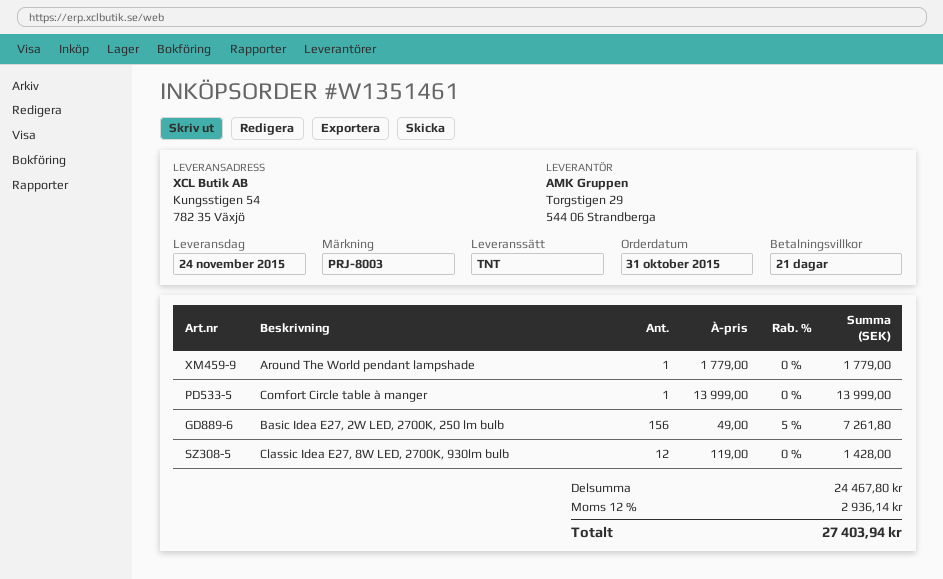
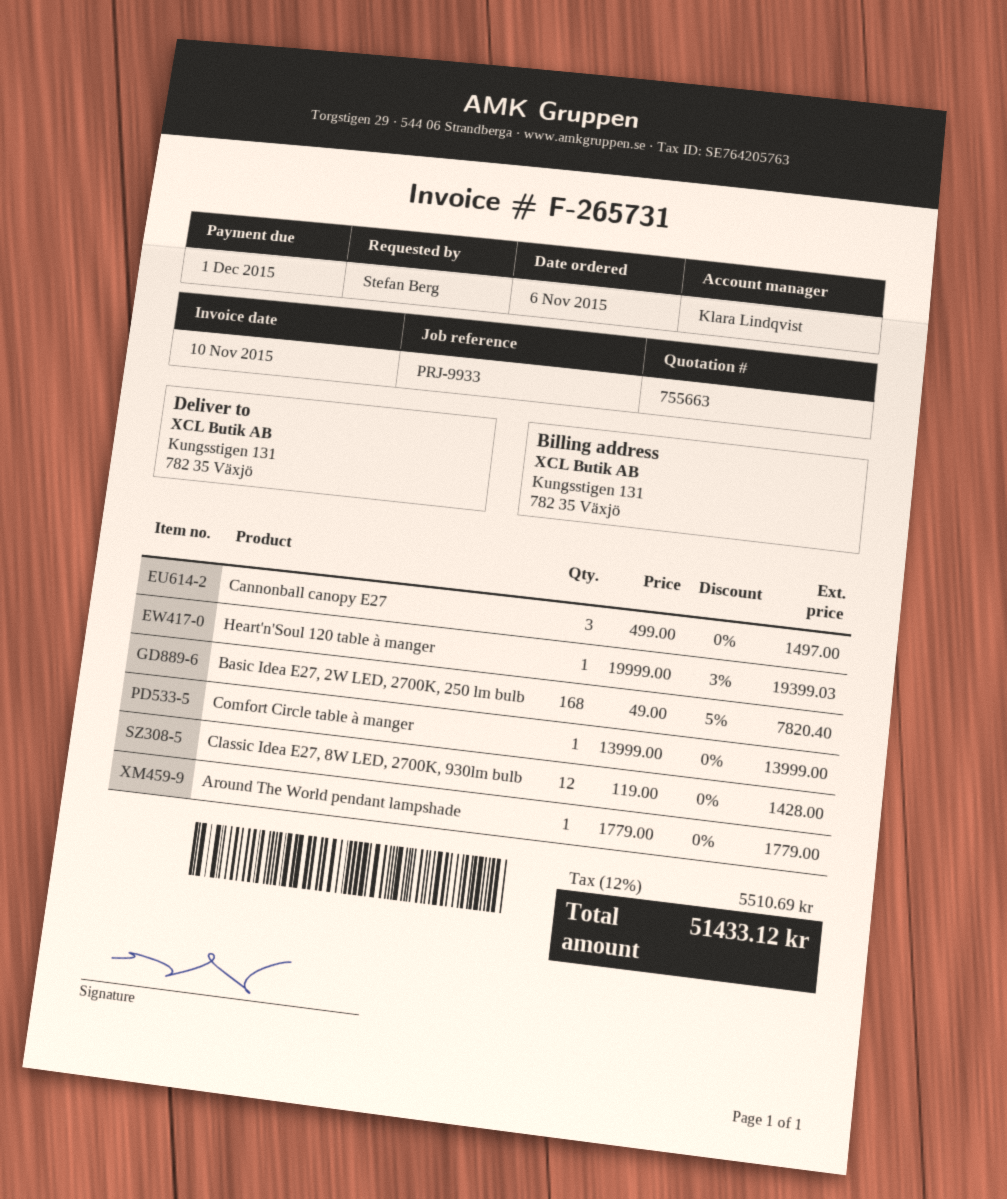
order date: 2015-10-31 -> 2015-11-06
reference: PRJ-8003 -> PRJ-9933
ship to: Kungsstigen 54, 782 35 Växjö -> Kungsstigen 131, 782 35 Växjö
Basic Idea E27, 2W LED, 2700K, 250 lm bulb: 156 x 49.00 - 5% = 7261.80 -> 168 x 49.00 - 5% = 7820.40
Cannonball canopy E27: none -> 3 x 499.00 = 1497.00
Heart'n'Soul 120 table à manger: none -> 1 x 19999.00 - 3% = 19399.03
tax: 12% = 2936.14 -> 12% = 5510.69
total: 27403.94 -> 51433.12

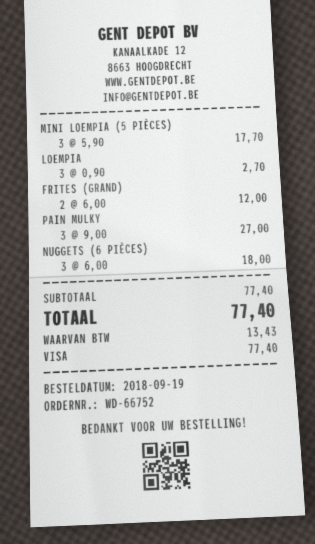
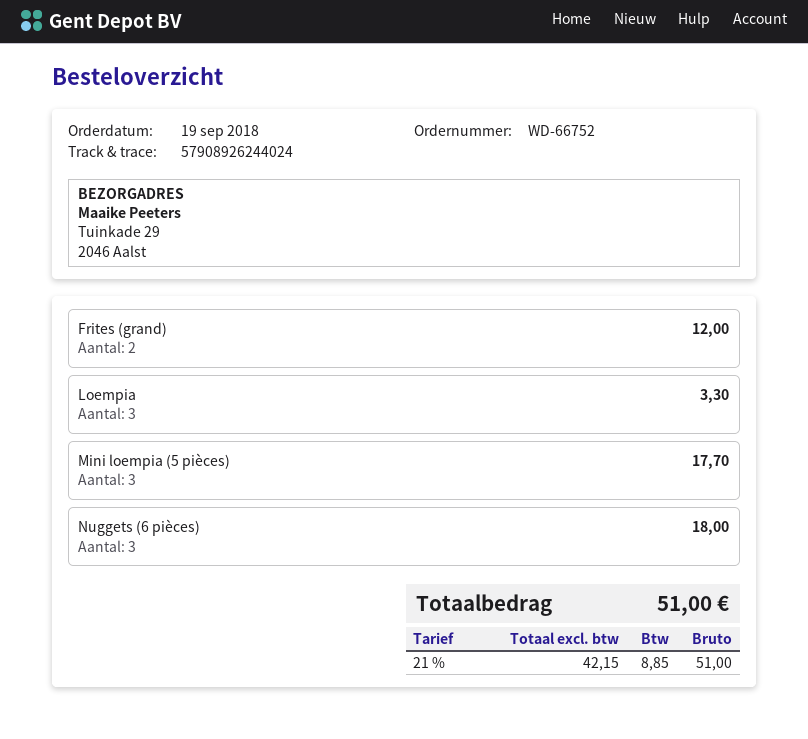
LOEMPIA: 3 for 2.70 -> 3 for 3.30
PAIN MULKY: 3 for 27.00 -> none
tax: 13.43 -> 8.85
total: 77.40 -> 51.00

**Task prompt:**
Your answer must be the exact lines from the one containing "total: 27403.94 -> 51433.12" through the last line of the records above, with both included and no pictures.

**Result for this task:**
total: 27403.94 -> 51433.12

LOEMPIA: 3 for 2.70 -> 3 for 3.30
PAIN MULKY: 3 for 27.00 -> none
tax: 13.43 -> 8.85
total: 77.40 -> 51.00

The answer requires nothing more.